Pentagon admits August 29 drone strike killed 7 children in Kabul

Pentagon admits August 29 drone strike killed 7 children in Kabul

Marine Corps Gen. Kenneth McKenzie Jr., Commander of United States Central Command, speaks to the Senate Armed Services Committee on “Defense Clearance Request for Exercise 2022 and State Central Command United and United States Africa Command under the review of the defense program for the coming years ”testified during Thursday, April 22, 2021 in Washington.

Caroline Brehman | CQ-ROLL CALL, INC. | Getty Images

WASHINGTON – The Pentagon said on Friday that 10 civilians, including seven children, were killed in a U.S. drone strike in Kabul last month.

United States Marine Corps Gen. Kenneth McKenzie, Commander of United States Central Command, said on Friday: “The attack was carried out with the belief that it would deter an imminent threat to our forces and those in the United States. airport, but it was a mistake. “

McKenzie, who oversees US military operations in the region, said: “As Commander of the Fighters, I am fully responsible for this attack and its tragic outcome. “

The Pentagon initially said the August 29 strike killed two ISIS-K fighters who were planning an attack on US forces in Kabul.

Army Major-General William Taylor said at the time of the strike that there had been no known civilian casualties. Pentagon spokesman John Kirby said the United States had neither briefed nor coordinated with the Taliban before the attack. He said the Defense Department had failed to notify other countries in the region, or US lawmakers.

The drone attack follows an ISIS-K suicide bombing that killed 13 U.S. servicemen and dozens of Afghans near Hamid Karzai International Airport, where massive evacuation efforts were In progress.

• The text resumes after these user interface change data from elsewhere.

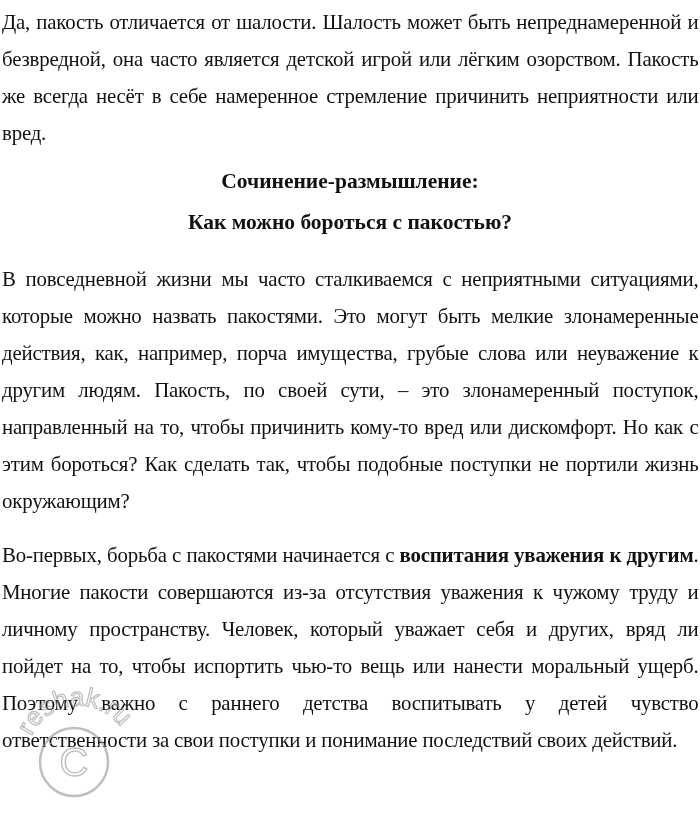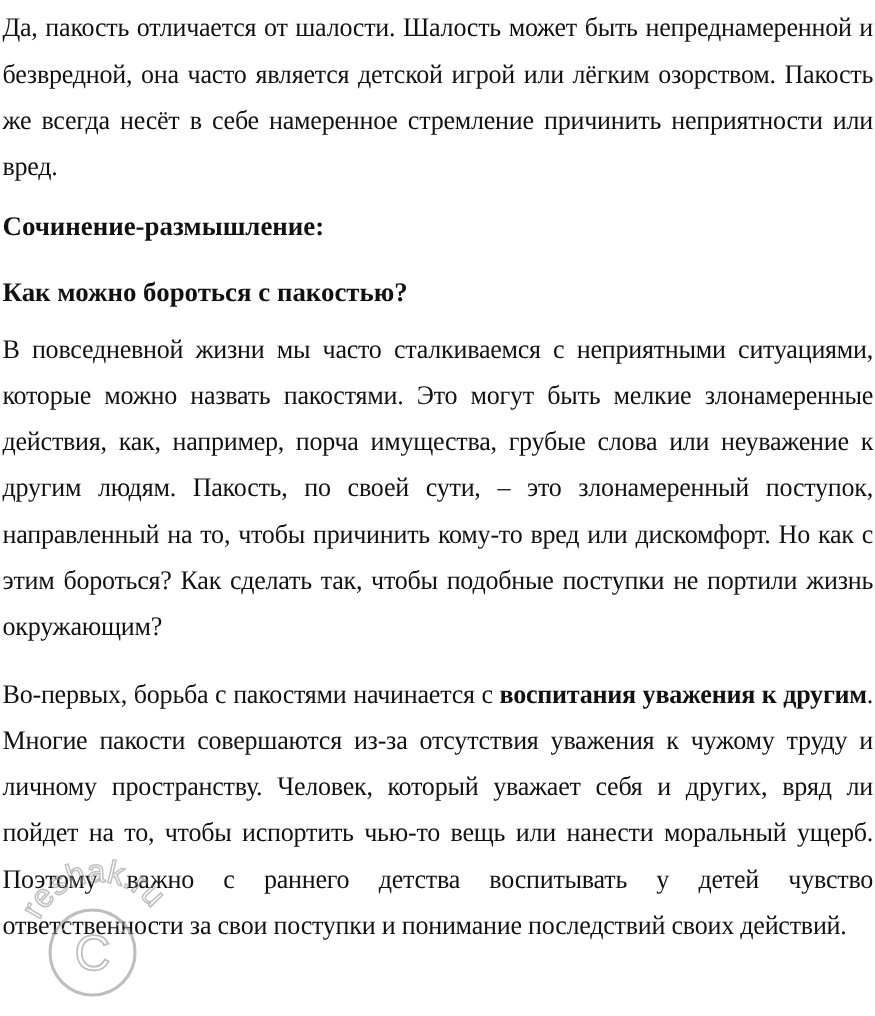--- a/index.html
+++ b/index.html
@@ -29,26 +29,26 @@
     text-align-last: left;
     letter-spacing: -0.2px;
     transform: scaleX(0.97);
     transform-origin: left top;
     width: 718px;
   }
   .heading {
     margin: 0;
     font-size: 21.5px;
     font-weight: bold;
-    text-align: left;
+    text-align: center;
     line-height: 37px;
   }
   #p1 { position: absolute; top: 4px; }
   #h1 { position: absolute; top: 163px; width: 696px; }
-  #h2 { position: absolute; top: 216px; width: 696px; }
+  #h2 { position: absolute; top: 204px; width: 696px; }
   #p2 { position: absolute; top: 261px; }
   #p3 { position: absolute; top: 537px; }
   .watermark {
     position: absolute;
     left: 12px;
     top: 680px;
     width: 140px;
     height: 120px;
     pointer-events: none;
     opacity: 0.55;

In this photo obtained by Reuters on August 23, 2021, members of the British armed forces continue to assist in the evacuation of authorized personnel from the airport in Kabul, Afghanistan, from August 19 to 22, 2021.

UKMOD | via Reuters

In April, Biden ordered the complete withdrawal of approximately 3,000 US troops from Afghanistan by September 11. He then gave an updated schedule indicating that the US military mission in Afghanistan would end on August 31.

In the last few weeks of the planned exodus of foreign forces from the country, the Taliban have achieved astonishing success on the battlefield. On August 15, the group seized the presidential palace in Kabul, prompting Western governments to speed up efforts to evacuate civilians, diplomats and Afghan civilians at risk.

Following the Taliban takeover, Biden defended his decision to withdraw the US military from Afghanistan, but ordered the temporary deployment of thousands of US troops to Kabul to help with the evacuation efforts.

The US military mission in Afghanistan ended on August 31 after the evacuation of approximately 125,000 people from the country. Of that total, approximately 6,000 were US citizens and their families.